Common debugging scenarios
When interacting with complex data sources, you may encounter unexpected results. Statsig proactively monitors for these and notifies you if something looks off. This guide helps you identify what went wrong and reconcile differences in results between Statsig's analysis and your own.
Common issues that cause errors or missing data
Mismatched IDs
In many cases, you may have multiple versions of the same ID across tables. For example, the user abc123 in one source might be USER_abc123 in another, or certain loggers may hash ID values for privacy reasons.
This usually triggers a Statsig alert that it was unable to join data between sources. To resolve this:
- Go to the relevant sources and run the sample queries to check for obvious ID mismatches.

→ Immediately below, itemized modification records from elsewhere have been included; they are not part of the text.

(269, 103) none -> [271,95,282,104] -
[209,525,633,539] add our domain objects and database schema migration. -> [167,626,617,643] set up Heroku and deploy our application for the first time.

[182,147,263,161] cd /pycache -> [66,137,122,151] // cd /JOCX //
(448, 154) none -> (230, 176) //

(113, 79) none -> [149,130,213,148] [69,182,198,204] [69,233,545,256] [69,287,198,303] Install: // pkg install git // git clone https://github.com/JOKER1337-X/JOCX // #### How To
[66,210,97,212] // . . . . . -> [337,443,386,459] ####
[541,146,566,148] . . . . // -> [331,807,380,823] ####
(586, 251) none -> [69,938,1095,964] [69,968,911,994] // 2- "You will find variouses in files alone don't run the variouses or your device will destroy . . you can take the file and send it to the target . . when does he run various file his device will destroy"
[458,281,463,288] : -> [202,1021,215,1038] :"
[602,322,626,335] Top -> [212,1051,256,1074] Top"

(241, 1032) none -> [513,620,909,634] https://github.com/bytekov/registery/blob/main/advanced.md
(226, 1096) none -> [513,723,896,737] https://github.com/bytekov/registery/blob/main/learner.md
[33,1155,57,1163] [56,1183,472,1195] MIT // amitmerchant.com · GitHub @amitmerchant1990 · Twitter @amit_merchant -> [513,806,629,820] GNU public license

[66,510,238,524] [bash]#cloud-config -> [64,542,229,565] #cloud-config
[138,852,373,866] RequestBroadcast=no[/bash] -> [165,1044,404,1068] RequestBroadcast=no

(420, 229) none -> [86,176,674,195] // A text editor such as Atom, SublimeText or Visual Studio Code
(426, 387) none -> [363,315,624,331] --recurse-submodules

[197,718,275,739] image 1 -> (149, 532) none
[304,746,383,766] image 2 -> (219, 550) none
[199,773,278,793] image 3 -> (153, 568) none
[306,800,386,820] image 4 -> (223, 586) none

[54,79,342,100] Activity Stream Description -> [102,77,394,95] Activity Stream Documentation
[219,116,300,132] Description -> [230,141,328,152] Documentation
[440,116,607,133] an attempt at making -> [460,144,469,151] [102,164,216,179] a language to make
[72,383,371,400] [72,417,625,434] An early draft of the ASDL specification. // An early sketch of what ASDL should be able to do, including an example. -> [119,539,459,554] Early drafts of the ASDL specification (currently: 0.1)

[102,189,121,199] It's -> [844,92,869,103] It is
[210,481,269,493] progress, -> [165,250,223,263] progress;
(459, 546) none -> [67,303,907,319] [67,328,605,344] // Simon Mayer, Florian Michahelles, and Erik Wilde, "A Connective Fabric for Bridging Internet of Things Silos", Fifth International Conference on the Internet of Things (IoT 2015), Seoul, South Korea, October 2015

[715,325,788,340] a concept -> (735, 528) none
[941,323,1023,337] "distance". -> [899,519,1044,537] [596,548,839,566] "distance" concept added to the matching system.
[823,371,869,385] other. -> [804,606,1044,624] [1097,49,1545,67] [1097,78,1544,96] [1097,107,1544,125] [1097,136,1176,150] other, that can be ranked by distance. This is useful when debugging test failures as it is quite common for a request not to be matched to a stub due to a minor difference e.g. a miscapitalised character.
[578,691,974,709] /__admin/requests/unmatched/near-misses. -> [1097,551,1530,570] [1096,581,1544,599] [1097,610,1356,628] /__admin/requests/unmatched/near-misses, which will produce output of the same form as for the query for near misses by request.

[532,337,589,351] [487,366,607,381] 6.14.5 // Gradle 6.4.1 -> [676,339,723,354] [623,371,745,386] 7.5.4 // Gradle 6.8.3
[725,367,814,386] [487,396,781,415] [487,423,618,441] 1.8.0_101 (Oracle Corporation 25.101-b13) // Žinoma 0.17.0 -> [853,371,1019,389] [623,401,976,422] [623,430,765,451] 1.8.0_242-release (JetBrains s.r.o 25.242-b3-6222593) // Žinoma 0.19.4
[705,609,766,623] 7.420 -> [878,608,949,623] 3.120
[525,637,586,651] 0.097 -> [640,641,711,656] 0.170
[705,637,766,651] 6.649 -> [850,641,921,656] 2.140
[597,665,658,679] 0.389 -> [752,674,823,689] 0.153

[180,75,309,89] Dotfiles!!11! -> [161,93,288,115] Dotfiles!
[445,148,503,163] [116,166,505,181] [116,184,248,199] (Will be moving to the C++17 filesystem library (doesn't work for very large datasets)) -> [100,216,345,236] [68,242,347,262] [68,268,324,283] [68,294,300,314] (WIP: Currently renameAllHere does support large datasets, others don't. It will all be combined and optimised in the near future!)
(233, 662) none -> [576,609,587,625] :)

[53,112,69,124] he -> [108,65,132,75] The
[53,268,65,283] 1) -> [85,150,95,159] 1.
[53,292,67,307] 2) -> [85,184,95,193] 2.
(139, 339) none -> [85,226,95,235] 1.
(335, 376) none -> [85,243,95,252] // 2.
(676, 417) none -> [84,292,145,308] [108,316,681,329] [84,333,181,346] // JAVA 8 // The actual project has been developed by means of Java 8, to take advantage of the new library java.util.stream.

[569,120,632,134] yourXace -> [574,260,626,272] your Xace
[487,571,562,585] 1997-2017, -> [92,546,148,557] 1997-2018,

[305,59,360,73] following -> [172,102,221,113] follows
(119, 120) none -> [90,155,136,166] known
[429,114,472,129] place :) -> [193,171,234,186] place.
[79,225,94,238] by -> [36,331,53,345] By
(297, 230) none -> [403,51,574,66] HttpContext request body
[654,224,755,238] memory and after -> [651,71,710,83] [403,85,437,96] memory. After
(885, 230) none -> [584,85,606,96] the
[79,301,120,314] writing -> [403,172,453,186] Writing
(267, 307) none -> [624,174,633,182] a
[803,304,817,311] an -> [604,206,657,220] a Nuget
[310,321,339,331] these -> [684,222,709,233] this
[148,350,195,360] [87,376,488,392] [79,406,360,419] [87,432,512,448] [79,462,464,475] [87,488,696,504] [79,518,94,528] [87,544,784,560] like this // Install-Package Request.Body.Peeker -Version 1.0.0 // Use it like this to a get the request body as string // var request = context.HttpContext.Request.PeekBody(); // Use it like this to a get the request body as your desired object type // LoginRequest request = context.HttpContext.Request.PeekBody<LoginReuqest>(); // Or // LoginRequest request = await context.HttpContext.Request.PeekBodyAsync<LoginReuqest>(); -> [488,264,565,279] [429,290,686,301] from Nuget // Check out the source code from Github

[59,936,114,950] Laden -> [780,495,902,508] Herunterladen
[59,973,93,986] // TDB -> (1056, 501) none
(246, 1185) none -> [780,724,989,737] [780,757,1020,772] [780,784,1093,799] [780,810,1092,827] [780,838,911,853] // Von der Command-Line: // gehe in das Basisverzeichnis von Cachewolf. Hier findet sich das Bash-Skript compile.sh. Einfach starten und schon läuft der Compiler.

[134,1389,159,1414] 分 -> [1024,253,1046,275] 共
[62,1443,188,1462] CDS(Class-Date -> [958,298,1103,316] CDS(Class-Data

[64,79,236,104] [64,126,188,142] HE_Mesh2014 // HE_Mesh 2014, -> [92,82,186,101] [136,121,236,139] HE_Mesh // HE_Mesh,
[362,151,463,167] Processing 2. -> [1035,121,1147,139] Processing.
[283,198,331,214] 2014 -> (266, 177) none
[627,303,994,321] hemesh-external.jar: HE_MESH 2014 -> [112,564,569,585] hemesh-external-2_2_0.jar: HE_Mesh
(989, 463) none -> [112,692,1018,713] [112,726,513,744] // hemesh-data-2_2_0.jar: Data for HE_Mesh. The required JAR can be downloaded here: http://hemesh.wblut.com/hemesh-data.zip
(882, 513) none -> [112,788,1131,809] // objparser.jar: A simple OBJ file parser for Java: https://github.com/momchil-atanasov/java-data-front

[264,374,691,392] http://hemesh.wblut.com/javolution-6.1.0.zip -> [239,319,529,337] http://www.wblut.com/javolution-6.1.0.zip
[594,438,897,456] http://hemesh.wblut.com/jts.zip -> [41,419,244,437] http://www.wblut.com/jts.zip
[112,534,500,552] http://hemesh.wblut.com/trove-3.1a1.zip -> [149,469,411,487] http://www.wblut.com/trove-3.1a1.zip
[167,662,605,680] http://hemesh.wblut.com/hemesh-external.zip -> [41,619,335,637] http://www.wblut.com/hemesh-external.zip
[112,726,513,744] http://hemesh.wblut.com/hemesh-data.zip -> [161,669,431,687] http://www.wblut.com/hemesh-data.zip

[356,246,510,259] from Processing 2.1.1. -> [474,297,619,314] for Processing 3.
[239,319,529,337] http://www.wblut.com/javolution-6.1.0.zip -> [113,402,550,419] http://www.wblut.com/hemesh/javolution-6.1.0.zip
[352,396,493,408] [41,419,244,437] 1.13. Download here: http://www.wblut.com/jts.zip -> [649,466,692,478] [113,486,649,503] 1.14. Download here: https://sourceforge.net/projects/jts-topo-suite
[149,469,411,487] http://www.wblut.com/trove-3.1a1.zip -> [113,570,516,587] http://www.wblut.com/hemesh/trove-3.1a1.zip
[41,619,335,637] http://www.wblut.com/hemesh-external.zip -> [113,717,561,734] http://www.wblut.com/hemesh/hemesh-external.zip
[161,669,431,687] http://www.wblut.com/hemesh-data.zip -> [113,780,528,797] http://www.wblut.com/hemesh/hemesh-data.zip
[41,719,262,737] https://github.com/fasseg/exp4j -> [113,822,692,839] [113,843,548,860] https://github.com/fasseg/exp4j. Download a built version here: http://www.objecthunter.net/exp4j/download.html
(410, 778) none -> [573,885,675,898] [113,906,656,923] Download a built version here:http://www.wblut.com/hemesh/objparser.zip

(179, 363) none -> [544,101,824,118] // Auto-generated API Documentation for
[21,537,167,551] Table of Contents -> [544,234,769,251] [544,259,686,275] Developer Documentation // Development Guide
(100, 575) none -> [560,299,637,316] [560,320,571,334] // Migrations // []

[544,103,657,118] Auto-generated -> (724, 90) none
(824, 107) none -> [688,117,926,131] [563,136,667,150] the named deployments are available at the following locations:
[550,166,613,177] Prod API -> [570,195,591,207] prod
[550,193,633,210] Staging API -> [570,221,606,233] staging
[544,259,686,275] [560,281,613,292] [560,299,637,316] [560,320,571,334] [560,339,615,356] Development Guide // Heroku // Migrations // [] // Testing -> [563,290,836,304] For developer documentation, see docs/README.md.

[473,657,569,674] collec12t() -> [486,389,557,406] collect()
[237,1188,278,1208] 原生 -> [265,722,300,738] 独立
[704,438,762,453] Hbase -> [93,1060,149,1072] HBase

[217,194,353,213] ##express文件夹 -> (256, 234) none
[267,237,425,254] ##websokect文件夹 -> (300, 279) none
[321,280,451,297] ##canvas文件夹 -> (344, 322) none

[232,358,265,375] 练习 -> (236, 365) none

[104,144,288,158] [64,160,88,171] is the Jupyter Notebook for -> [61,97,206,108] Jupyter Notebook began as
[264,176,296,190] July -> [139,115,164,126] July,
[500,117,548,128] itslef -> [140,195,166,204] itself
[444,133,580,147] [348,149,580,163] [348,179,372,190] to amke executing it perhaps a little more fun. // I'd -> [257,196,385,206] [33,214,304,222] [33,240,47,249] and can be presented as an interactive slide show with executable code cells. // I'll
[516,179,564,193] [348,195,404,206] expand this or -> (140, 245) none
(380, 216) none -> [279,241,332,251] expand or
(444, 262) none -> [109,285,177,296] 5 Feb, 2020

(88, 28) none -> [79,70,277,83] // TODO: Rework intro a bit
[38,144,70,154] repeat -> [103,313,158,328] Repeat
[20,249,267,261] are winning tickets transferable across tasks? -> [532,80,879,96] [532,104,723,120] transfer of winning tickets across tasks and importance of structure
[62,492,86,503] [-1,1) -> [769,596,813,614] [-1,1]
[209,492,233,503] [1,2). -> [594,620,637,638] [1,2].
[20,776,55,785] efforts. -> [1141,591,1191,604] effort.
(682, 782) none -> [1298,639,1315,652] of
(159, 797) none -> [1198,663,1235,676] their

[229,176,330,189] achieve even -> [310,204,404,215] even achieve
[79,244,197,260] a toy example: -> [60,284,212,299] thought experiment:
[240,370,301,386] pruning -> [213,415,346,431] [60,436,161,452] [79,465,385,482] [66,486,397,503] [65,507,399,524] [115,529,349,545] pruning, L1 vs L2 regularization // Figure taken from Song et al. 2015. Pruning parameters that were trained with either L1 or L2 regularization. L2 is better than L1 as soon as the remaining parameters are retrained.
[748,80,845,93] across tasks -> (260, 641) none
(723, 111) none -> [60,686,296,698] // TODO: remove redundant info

- If no mismatch is obvious, find the job that is unable to join sources and copy the SQL. Working through the SQL query should pinpoint where the mismatch is occurring.
Conflicting filters
Statsig allows a high degree of customization in explore queries and on explore pages. This can lead to scenarios where two conflicting filters are added that, together, never pass. For example:
- You have a metric with a cohort window from 7 to 13 days, but set up your experiment analysis to run on users' first 6 days. These two filters return no users.
- You create a count metric filtered to
event='purchase', and then create a local metric that filters toevent='checkout'. This set of filters also returns a null set.
To resolve conflicting filters, go to the Unit-Level Aggregations jobs (where filters are rendered) and search for the metric name of interest in the SQL code.
Common points of confusion
Many data scientists run their own analyses using the Statsig staging data in their warehouse. In some cases, they see very different results. A few common methodology differences tend to explain these discrepancies:
Join conditions
Statsig joins events and metrics to exposures based on the event or metric input data occurring after the user was exposed to the experiment being analyzed. If you enable the Treat Timestamp as Date setting, the join is done by comparing dates. By default, Statsig uses a timestamp. Not having a time filter, or using a date when Statsig uses a timestamp (or vice versa), can yield very different results.
Winsorization/capping
You can configure metrics to be capped or winsorized in Statsig. If you have extreme outliers, you'll see significant differences in results if you don't apply this procedure. You can apply winsorization yourself, or create a local metric (or clone the metric) without winsorization.
CUPED
CUPED can greatly reduce variance, and for aggregation (non-ratio) metrics can shift the group-level mean estimates if there is pre-experiment bias. You can disable CUPED in the scorecard at any time to view the non-CUPED results for comparison.
Metric types
In some cases, users have assumed that their input data is binomial, meaning the metric is only 1 or 0 at a unit/user level. If this isn't the case and the metric is configured as a count or sum, the result can be much higher variance than expected.